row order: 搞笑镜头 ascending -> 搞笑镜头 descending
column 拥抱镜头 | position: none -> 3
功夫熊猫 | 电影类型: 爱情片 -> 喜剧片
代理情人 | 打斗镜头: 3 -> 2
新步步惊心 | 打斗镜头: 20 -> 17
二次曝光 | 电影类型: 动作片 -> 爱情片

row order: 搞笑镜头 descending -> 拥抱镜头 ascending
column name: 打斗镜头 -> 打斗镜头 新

----

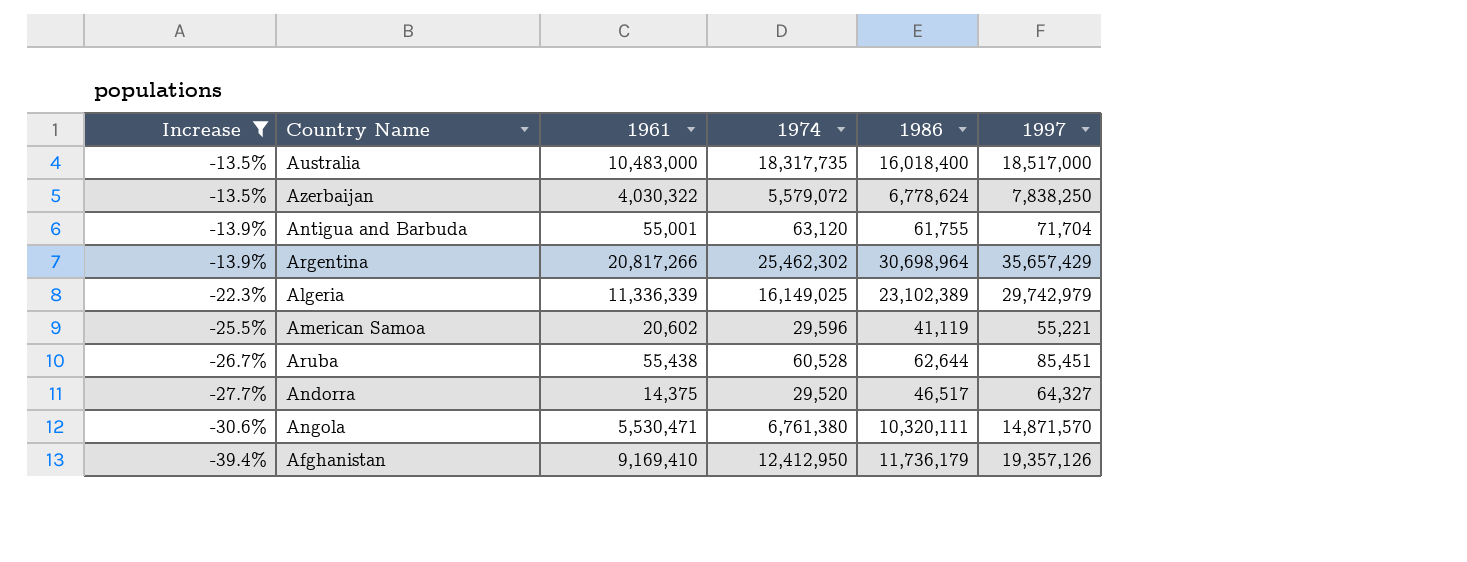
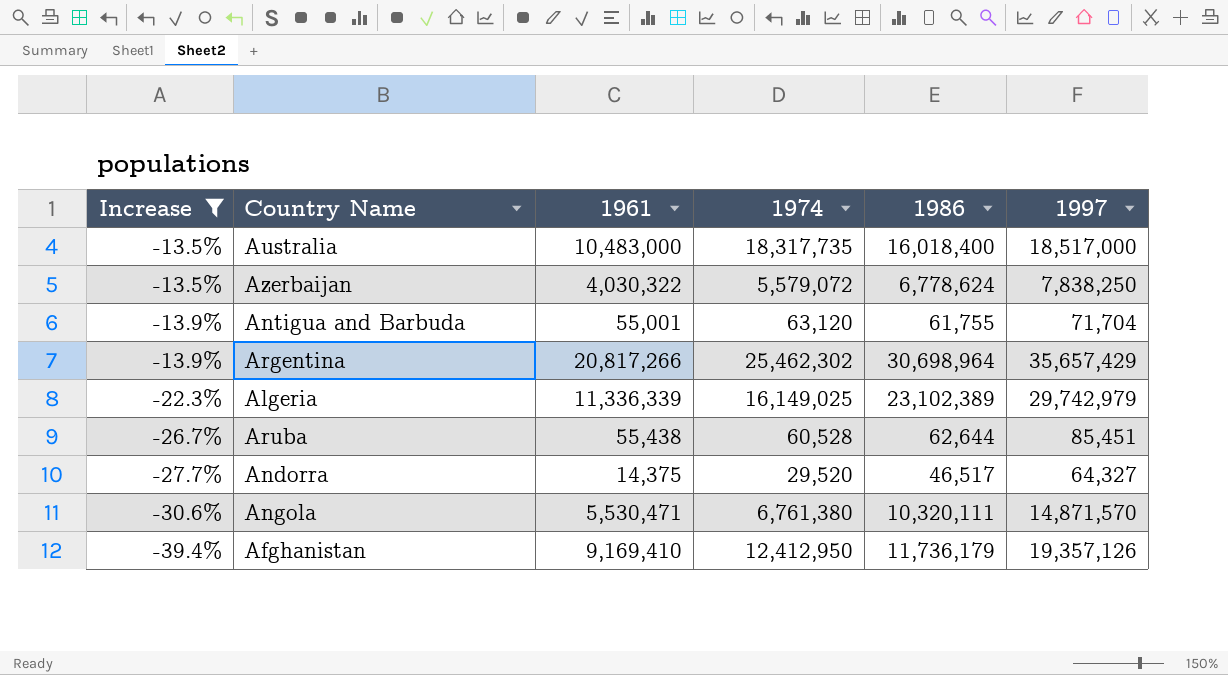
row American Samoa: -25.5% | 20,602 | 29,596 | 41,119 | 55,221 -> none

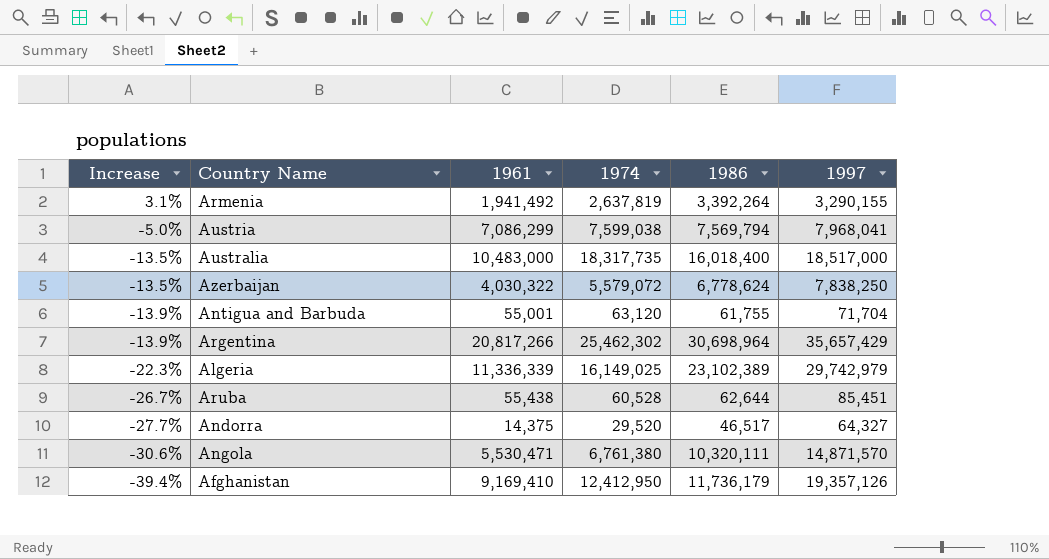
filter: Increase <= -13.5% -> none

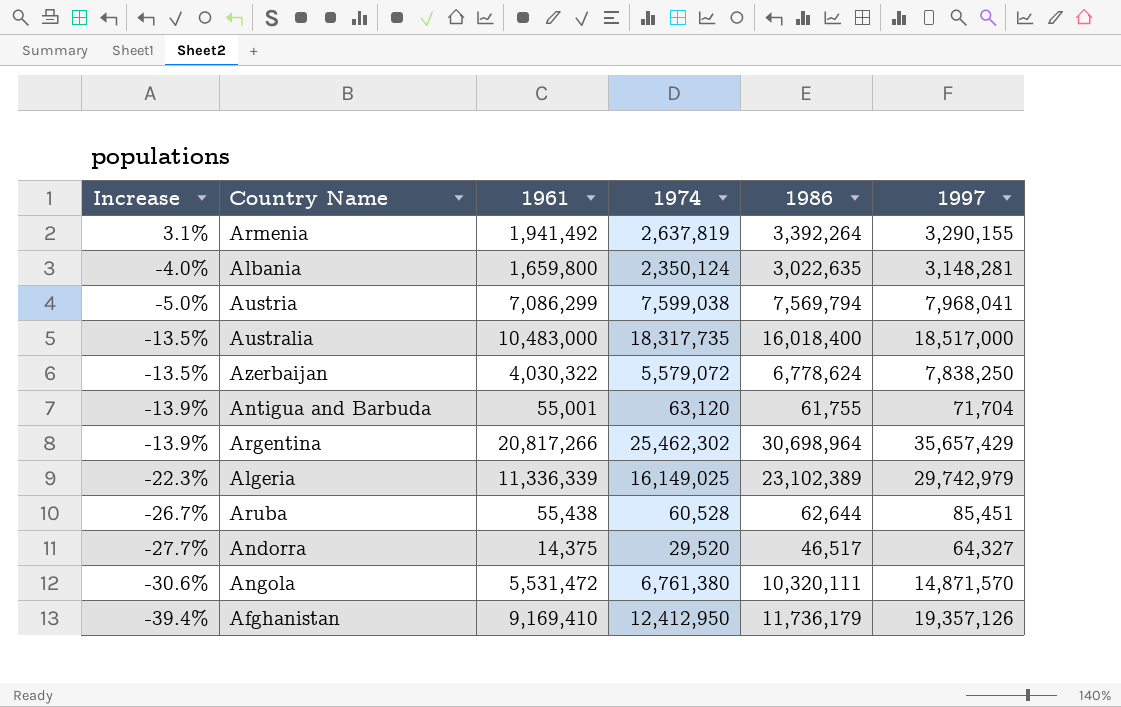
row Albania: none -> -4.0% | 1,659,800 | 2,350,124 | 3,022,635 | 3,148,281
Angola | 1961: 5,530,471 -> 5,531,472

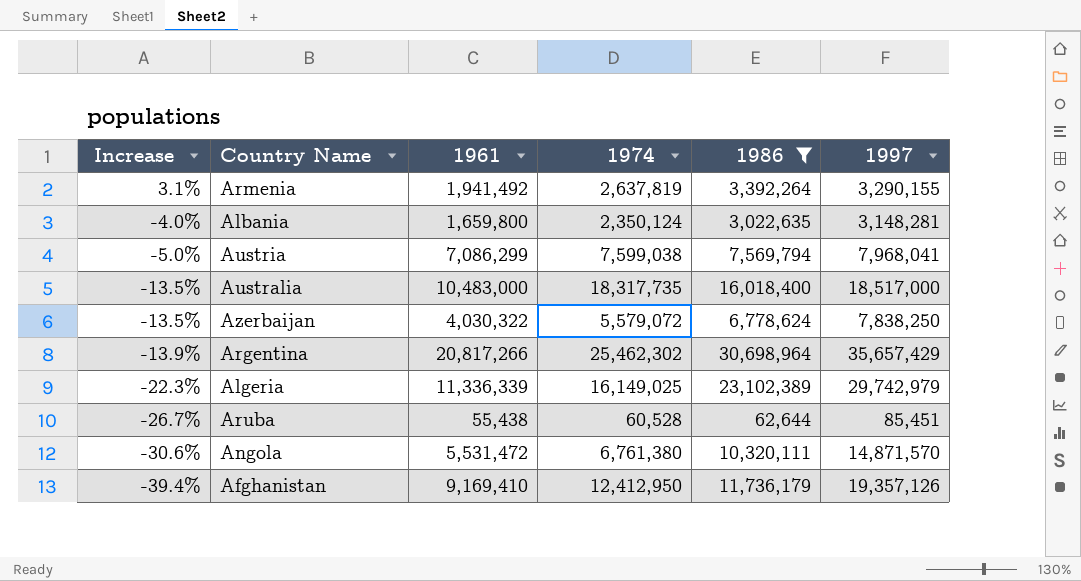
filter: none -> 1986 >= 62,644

----

AIM OF THE EXERCISE ->
Reproduce exactly, and with no other material, the lines between those holding "column 拥抱镜头 | position: none -> 3" and "column name: 打斗镜头 -> 打斗镜头 新", inclusive.

SOLVED EXERCISE ->
column 拥抱镜头 | position: none -> 3
功夫熊猫 | 电影类型: 爱情片 -> 喜剧片
代理情人 | 打斗镜头: 3 -> 2
新步步惊心 | 打斗镜头: 20 -> 17
二次曝光 | 电影类型: 动作片 -> 爱情片

row order: 搞笑镜头 descending -> 拥抱镜头 ascending
column name: 打斗镜头 -> 打斗镜头 新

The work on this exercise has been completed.